This guide shows you the best questions for NC teachers when creating a NC teacher working conditions survey that gets to the heart of what matters in your school.

Traditional surveys often miss nuances that AI-powered conversational surveys can surface. With this guide, you’ll see how to map smart questions to NC’s key domains and use dynamic follow-ups for richer insights.

I’ll break down each domain with example questions and follow-up ideas, so you can dig deeper into what really drives your teachers’ experiences.

Why teacher working conditions surveys matter in NC schools

Teacher retention and satisfaction go hand in hand with student outcomes.

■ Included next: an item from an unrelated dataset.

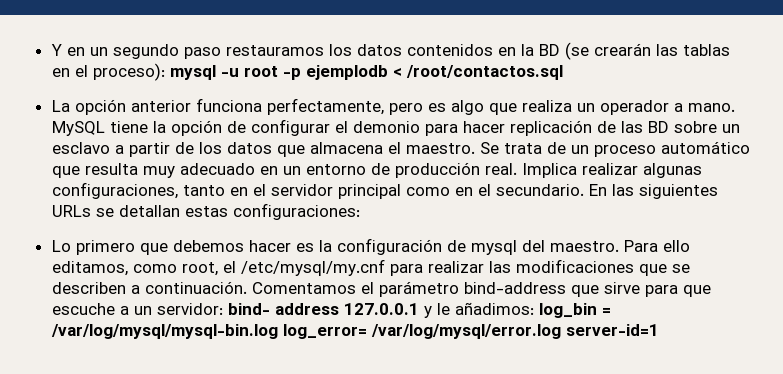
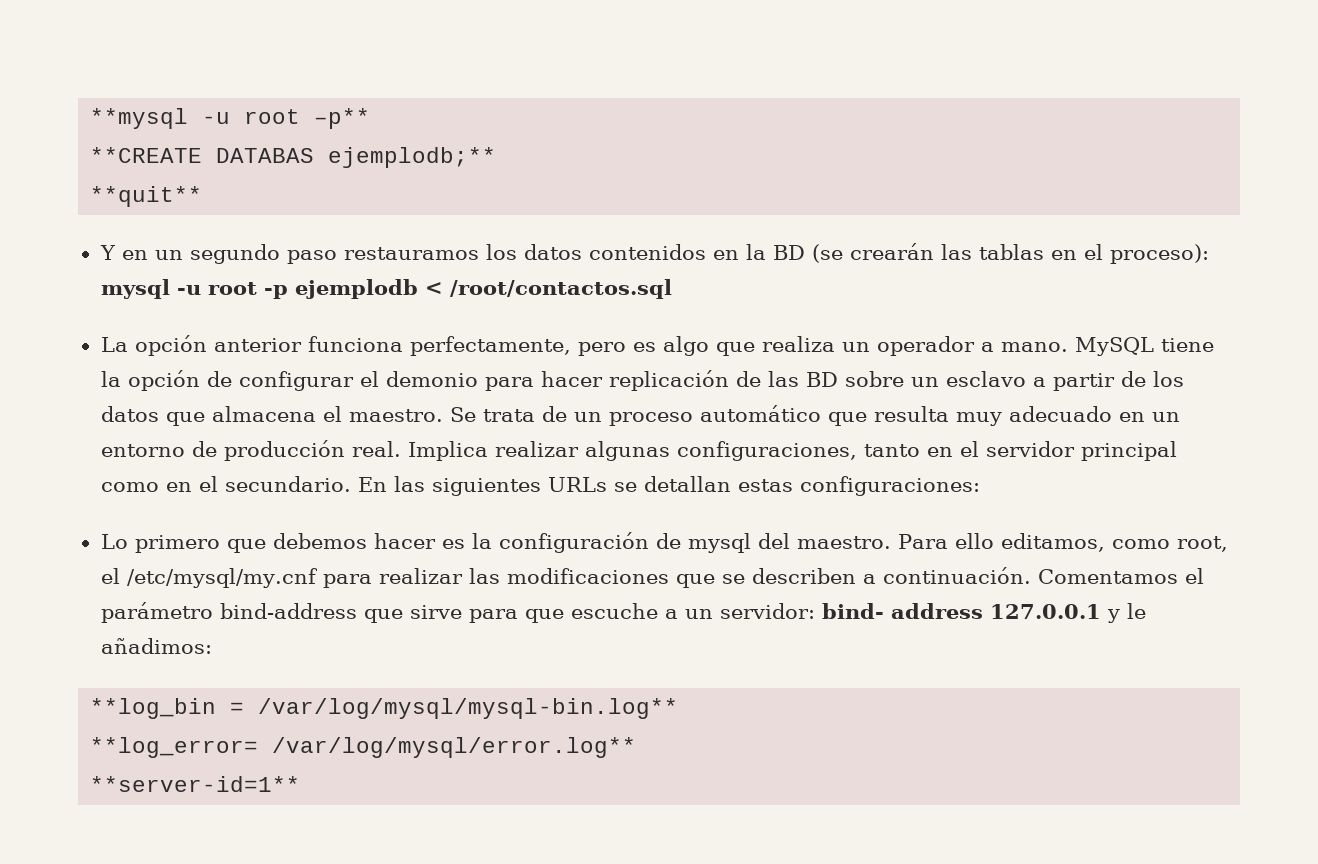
(50, 50) none -> [90,108,371,129] [90,147,497,168] [90,186,203,207] **mysql -u root –p** // **CREATE DATABAS ejemplodb;** // **quit** //
[538,303,611,318] [50,324,659,339] log_bin = /var/log/mysql/mysql-bin.log log_error= /var/log/mysql/error.log server-id=1 -> [90,698,679,719] [90,737,637,758] [90,776,301,792] // **log_bin = /var/log/mysql/mysql-bin.log** // **log_error= /var/log/mysql/error.log** // **server-id=1**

The most recent surveys show real progress: 92% of North Carolina educators agreed their school is a good place to work and learn—the best result on record.[1] But moving from data to action means understanding details across the five NC domains:

  • Time

  • School Leadership

  • Professional Development

  • Facilities and Resources

  • Managing Student Conduct

Each domain uncovers unique challenges—like time lost to non-instructional duties, trust in leaders, or resource gaps that leave teachers buying their own supplies.

Conversational surveys, powered by tools like Specific, go beyond checkboxes. When the AI follows up, your teacher survey turns into a real conversation—the kind that gets at the stories and context behind every answer. If you’re not running these, you’re missing out on understanding why your best teachers leave (or stay), and which changes could make the biggest impact.

The 2024 survey even shows 88% of NC teachers now plan to stay in the state—a sign that listening and acting really works. [1]

Time domain: capturing how teachers really spend their day

Let’s be honest: time is the #1 concern for most NC teachers. Protecting planning periods and minimizing “extras” can make the difference between burnout and satisfaction. Here’s how to ask the right questions:

  • How much protected planning time do you actually get during the school week?

  • What tasks most often interrupt your instructional time?

  • Do you feel you have enough time to meet every student’s needs?

AI follow-up intents: For each, instruct the AI to ask for recent examples, probe why planning time is interrupted, or clarify what would help reduce non-instructional load.

Planning Time: I always dig deeper into protected versus interrupted planning periods. Teachers often say they technically “have” planning blocks, but they’re routinely pulled for meetings or coverage. Probing uncovers what’s really happening.

Non-instructional Duties: These are the silent thieves of energy—lunch duty, hallway monitoring, surprise assignments. Ask teachers to describe what regularly pulls them away from teaching, and then let the AI prompt specifics (“What was the last instance?”).

Example prompt for analyzing time-related responses:

“Summarize the main ways teachers say their planning time is lost. Highlight common root causes and identify any unexpected barriers.”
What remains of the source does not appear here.